A recent spike in cases in India notwithstanding, the pandemic’s impact in certain countries such as India has been significantly lower than expected, certainly lower on a per capita basis compared to several developed countries, especially the US and Western Europe. Like many things about the coronavirus, there is still no clear explanation for this differential impact across countries. In this piece in the New Yorker, Siddhartha Mukherjee explores all popularly ascribed reasons such as demographics (age), prior immunity, warm climates resulting in lower viral loads, stricter government action among other things. Whilst it is a well-researched piece with quantitative data and anecdotes alike, Siddhartha also shows his Pulitzer winning skills (he won the Pulitzer for “The Emperor of All Maladies,” and his latest book is “The Gene: An Intimate History”) likening this multi-factor explanation to Agatha Christie’s “Murder on the Orient Express”.
“William of Ockham was a fourteenth-century theologian who was educated at Oxford and wrote on a range of topics, from logic to theories of knowledge. But if his name is remembered today it’s because of “Ockham’s razor”: the idea that, when seeking the cause of an event, we should favor the most parsimonious solution—the simplest one. Centuries before Ockham, and centuries after him, a host of thinkers argued for shaving away extraneous hypotheses to arrive at a straightforward and singular explanation for whatever they were puzzling over. It’s among the strange ironies of intellectual history that if you ask “Who thought of Ockham’s razor?” you’ll wind up with not one but a plurality of answers.

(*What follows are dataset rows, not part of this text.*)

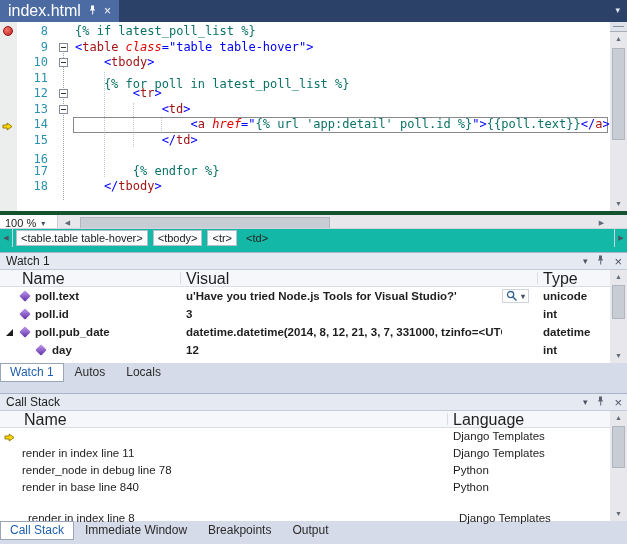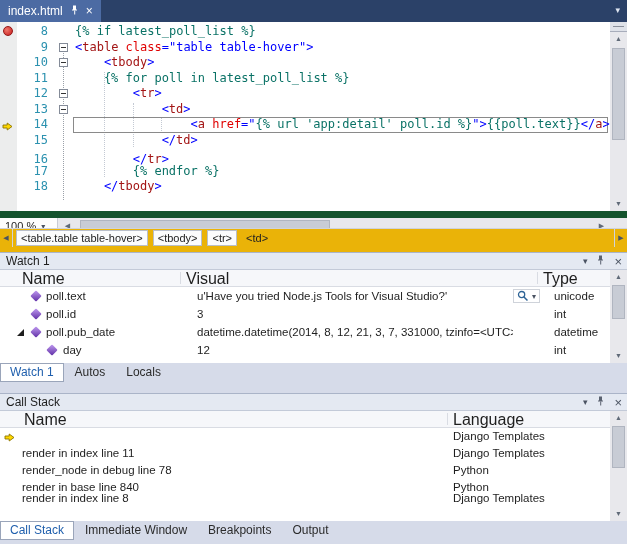--- a/index.html
+++ b/index.html
@@ -4,21 +4,21 @@
 <style>
   * { box-sizing: border-box; margin: 0; padding: 0; }
   html,body { width:627px; height:544px; }
   body { font-family:"Liberation Sans",sans-serif; font-size:12px; color:#1e1e1e;
          background:#d6dbe9; position:relative; overflow:hidden; }
 
   
   #tabstrip { position:absolute; left:0; top:0; width:627px; height:22px; background:#2b4168; }
   #doc-tab { position:absolute; left:0; top:0; height:22px; background:#4c6ba3; color:#fff;
              display:flex; align-items:center; gap:7px; padding:0 8px; }
-  #doc-tab .t { font-size:12px;text-align:center; }
+  #doc-tab .t { font-size:16px;text-align:center; }
   .tab-close { font-size:12px; line-height:12px; color:#fff; }
   #well-caret { position:absolute; right:7px; top:6px; color:#dfe6f2; font-size:9px; line-height:9px; }
 
   
   #editor { position:absolute; left:0; top:22px; width:610px; height:189px; background:#fff; overflow:hidden; }
   #bp-gutter { position:absolute; left:0; top:0; width:17px; height:189px; background:#eceded; }
   #outline-vline { position:absolute; left:63px; top:26px; height:152px; border-left:1px dotted #9aa0a8; }
   .guide { position:absolute; border-left:1px dotted #c3c9d3; }
   #code-rows { position:absolute; left:0; top:2px; width:610px; height:186px; }
   .code-row { position:absolute; left:0; width:610px; height:15.5px; }
@@ -28,60 +28,60 @@
             background:radial-gradient(circle at 35% 35%, #f0776b, #c51c1c); border:1px solid #941616; }
   .arrow-wrap { position:absolute; left:2px; top:3px; width:11px; height:9px; }
   .num { position:absolute; left:18px; top:0; width:30px; text-align:right; color:#2b91af;
          font-family:"DejaVu Sans Mono",monospace; font-size:12px; line-height:15.5px; }
   .out-box { position:absolute; left:59px; top:3px; width:9px; height:9px; background:#fff; border:1px solid #848b98; }
   .out-box .minus { position:absolute; left:1px; top:3px; width:5px; height:1px; background:#333; }
   .code-text { position:absolute; left:75px; top:0; white-space:pre;
                font-family:"DejaVu Sans Mono",monospace; font-size:12px; line-height:15.5px; }
   .tk-dj { color:#0a7266; }
   .tk-tg { color:#a31515; }
-  .tk-at { color:#e00000; }
+  .tk-at { color:#e00000;font-style:italic; }
   .tk-dl { color:#0000ff; }
   .tk-vl { color:#0000ff; }
 
   
   #ed-vsb { position:absolute; left:610px; top:22px; width:17px; height:189px; background:#e8e8ec; }
   #ed-split { position:absolute; left:0; top:0; width:17px; height:10px; background:#dfe2e9; border-bottom:1px solid #a8adbb; }
   #ed-split i { position:absolute; left:3px; top:4px; width:11px; height:1px; background:#8a8f9b; display:block; }
   .sb-arrow { position:absolute; width:17px; height:14px; color:#606a78; font-size:7px; text-align:center; line-height:14px; }
   .sb-thumb { position:absolute; left:2px; width:13px; background:#c8ccd5; border:1px solid #b0b5c0; }
 
-  #hrow { position:absolute; left:0; top:211px; width:627px; height:28px; background:#e8e8ec; border-top:7px solid #14532d; }
+  #hrow { position:absolute; left:0; top:211px; width:627px; height:28px; background:#e8e8ec; border-top:4px solid #14532d; }
   #zoom { position:absolute; left:0; top:0; width:58px; height:16px; background:#fdfdfd; border-right:1px solid #c9ccd4;
           display:flex; align-items:center; gap:5px; padding:0 5px; font-size:11px; }
   #zoom .zc { font-size:8px; color:#4a5362; }
   .h-arrow { position:absolute; top:0; width:17px; height:16px; color:#606a78; font-size:7px; text-align:center; line-height:16px; }
   #h-thumb { position:absolute; left:80px; top:2px; width:250px; height:12px; background:#c8ccd5; border:1px solid #b0b5c0; }
 
   
-  #crumbbar { position:absolute; left:0; top:228px; width:627px; height:27px; background:#eab308; border-top:1px solid #cfd3da; }
+  #crumbbar { position:absolute; left:0; top:228px; width:627px; height:27px; background:#14b8a6; border-top:1px solid #cfd3da; }
   #cb-left  { position:absolute; left:0; top:0; width:13px; height:18px; border-right:1px solid #d0d3da; color:#4a5362; font-size:7px; text-align:center; line-height:18px; }
   #cb-right { position:absolute; right:0; top:0; width:13px; height:18px; border-left:1px solid #d0d3da; color:#4a5362; font-size:7px; text-align:center; line-height:18px; }
   #crumbs { position:absolute; left:16px; top:1px; height:16px; display:flex; gap:5px; align-items:center; }
   .crumb { font-size:11px; color:#222; padding:0 4px; line-height:14px; white-space:nowrap; }
   .crumb.boxed { border:1px solid #b9bfca; background:#fbfcfd; }
 
   
   .phdr { position:absolute; left:0; width:627px; height:18px; background:#e4e9f2;
           border-top:1px solid #aab4c8; border-bottom:1px solid #c3cad8; }
   .phdr .title { position:absolute; left:6px; top:1px; font-size:12px; line-height:15px; }
   .phdr .icons { position:absolute; right:5px; top:0; height:16px; display:flex; gap:9px; align-items:center; color:#4a5362; }
   .hic { font-size:9px; line-height:9px; }
   .hic.x { font-size:13px; line-height:13px; }
 
   .list-area { position:absolute; left:0; width:610px; background:#fff; }
   .colhdr { position:absolute; left:0; top:0; width:100%; height:17px; background:#f6f7fa; border-bottom:1px solid #d9dce3; }
   .colhdr .c { position:absolute; top:1px; font-size:16px; line-height:15px; color:#1e1e1e; }
   .colsep { position:absolute; top:2px; height:12px; border-left:1px solid #d9dce3; }
 
-  .wrow { position:absolute; left:11px; width:100%; height:18px; font-size:11.5px; }
+  .wrow { position:absolute; left:0; width:100%; height:18px; font-size:11.5px;font-weight:bold; }
   .expander { position:absolute; left:6px; top:6px; width:0; height:0;
               border-left:7px solid transparent; border-bottom:7px solid #1e1e1e; }
   .vicon { position:absolute; top:5px; width:8px; height:8px; transform:rotate(45deg);
            background:linear-gradient(135deg,#c09af0,#5f2ea6); border-radius:1px; }
   .wname { position:absolute; top:0; line-height:18px; white-space:nowrap; }
   .wval  { position:absolute; left:186px; top:0; line-height:18px; white-space:nowrap; max-width:316px; overflow:hidden; }
   .magbox { position:absolute; left:502px; top:2px; height:14px; display:flex; align-items:center; gap:3px;
             background:#fff; border:1px solid #cfd3da; padding:0 3px; }
   .magbox .mcaret { font-size:8px; color:#4a5362; }
   .wtype { position:absolute; left:543px; top:0; line-height:18px; white-space:nowrap; }
@@ -138,21 +138,21 @@
         <div class="bp-cell"></div>
         <div class="num">10</div>
         <div class="out-box">
           <div class="minus"></div>
         </div>
         <div class="code-text" style="padding-left: 28.88px;"><span class="tk-dl">&lt;</span><span class="tk-tg">tbody</span><span class="tk-dl">&gt;</span></div>
       </div>
       <div class="code-row" style="top: 46.5px;">
         <div class="bp-cell"></div>
         <div class="num">11</div>
-        <div class="code-text" style="padding-left: 28.88px;"><span class="tk-dj">{% for poll in latest_poll_list %}</span></div>
+        <div class="code-text" style="padding-left: 28.88px; margin-top: 6px;"><span class="tk-dj">{% for poll in latest_poll_list %}</span></div>
       </div>
       <div class="code-row" style="top: 62px;">
         <div class="bp-cell"></div>
         <div class="num">12</div>
         <div class="out-box">
           <div class="minus"></div>
         </div>
         <div class="code-text" style="padding-left: 57.76px;"><span class="tk-dl">&lt;</span><span class="tk-tg">tr</span><span class="tk-dl">&gt;</span></div>
       </div>
       <div class="code-row" style="top: 77.5px;">
@@ -174,21 +174,20 @@
         <div class="code-text" style="padding-left: 115.52px;"><span class="tk-dl">&lt;</span><span class="tk-tg">a</span><span class="tk-at"> href</span><span class="tk-dl">="</span><span class="tk-dj">{% url 'app:detail' poll.id %}</span><span class="tk-dl">"&gt;</span><span class="tk-dj">{{poll.text}}</span><span class="tk-dl">&lt;/</span><span class="tk-tg">a</span><span class="tk-dl">&gt;</span></div>
       </div>
       <div class="code-row" style="top: 108.5px;">
         <div class="bp-cell"></div>
         <div class="num">15</div>
         <div class="code-text" style="padding-left: 86.64px;"><span class="tk-dl">&lt;/</span><span class="tk-tg">td</span><span class="tk-dl">&gt;</span></div>
       </div>
       <div class="code-row" style="top: 128px;">
         <div class="bp-cell"></div>
         <div class="num">16</div>
-        <div class="code-text" style="padding-left: 57.76px;"><span class="tk-dl">&lt;/</span><span class="tk-tg">tr</span><span class="tk-dl">&gt;</span></div>
       </div>
       <div class="code-row" style="top: 139.5px;">
         <div class="bp-cell"></div>
         <div class="num">17</div>
         <div class="code-text" style="padding-left: 57.76px;"><span class="tk-dj">{% endfor %}</span></div>
       </div>
       <div class="code-row" style="top: 155px;">
         <div class="bp-cell"></div>
         <div class="num">18</div>
         <div class="code-text" style="padding-left: 28.88px;"><span class="tk-dl">&lt;/</span><span class="tk-tg">tbody</span><span class="tk-dl">&gt;</span></div>
@@ -320,21 +319,21 @@
         <div class="cslang">Django Templates</div>
       </div>
       <div class="csrow" style="top: 51px;">
         <div class="csname">render_node in debug line 78</div>
         <div class="cslang">Python</div>
       </div>
       <div class="csrow" style="top: 68px;">
         <div class="csname">render in base line 840</div>
         <div class="cslang">Python</div>
       </div>
-      <div class="csrow" style="top: 79px;">
+      <div class="csrow" style="top: 99px; margin-left: 6px;">
         <div class="csname">render in index line 8</div>
         <div class="cslang">Django Templates</div>
       </div>
     </div>
 </div>
 <div class="panel-sb" style="top:411px; height:110px;">
   <div class="sb-arrow" style="top:0;">▲</div>
   <div class="sb-thumb" style="top:15px; height:42px;"></div>
   <div class="sb-arrow" style="top:96px;">▼</div>
 </div>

The principle of parsimony has a special premium in the realm of science. We worship an elegant universe; we don’t need to invoke multiple causes for why the planets move in geometrical orbits. Natural selection explains why the bones of human fingers look like those of a gorilla, just as it explains why new viral variants that have higher degrees of infectiousness can arise in the midst of a pandemic. Delving into mysteries, scientists are compelled by the logic of the classic mystery tale: one murder, one murderer, one weapon. In the pages of Agatha Christie, Hercule Poirot might unveil the solution with the flourish of a magician, and Miss Marple might murmur it into her pilled cardigan, but we finish such stories with a satisfying sense that all loose ends have been tied up, all oddities neatly accounted for.
Yet parsimony has its own perils, and the work that best helps me remember those perils, as it happens, isn’t some meditation on the scientific method; it’s Christie’s “Murder on the Orient Express.” A man has been found murdered on the train, his body perforated by multiple stab wounds. Poirot, on the train by happenstance, sets out to determine which of the passengers was the culprit. But the usual process of elimination fails him. Eventually, Poirot realizes that the murder is a long-planned act of collective revenge. There wasn’t one murderer; there was a plurality of murderers.
What researchers have described to me as the pandemic’s most perplexing feature may turn out to be the epidemiological version of that mystery on the Orient Express: there’s no one culprit but many. With respect to the raw numbers, underreporting is an enormous problem; differences in age distribution, too, make a very deep cut, and perhaps the models must further calibrate their weightings here. Plainly, certain countries have benefitted from the strength of their public-health systems, fortified by a vigorous government response.”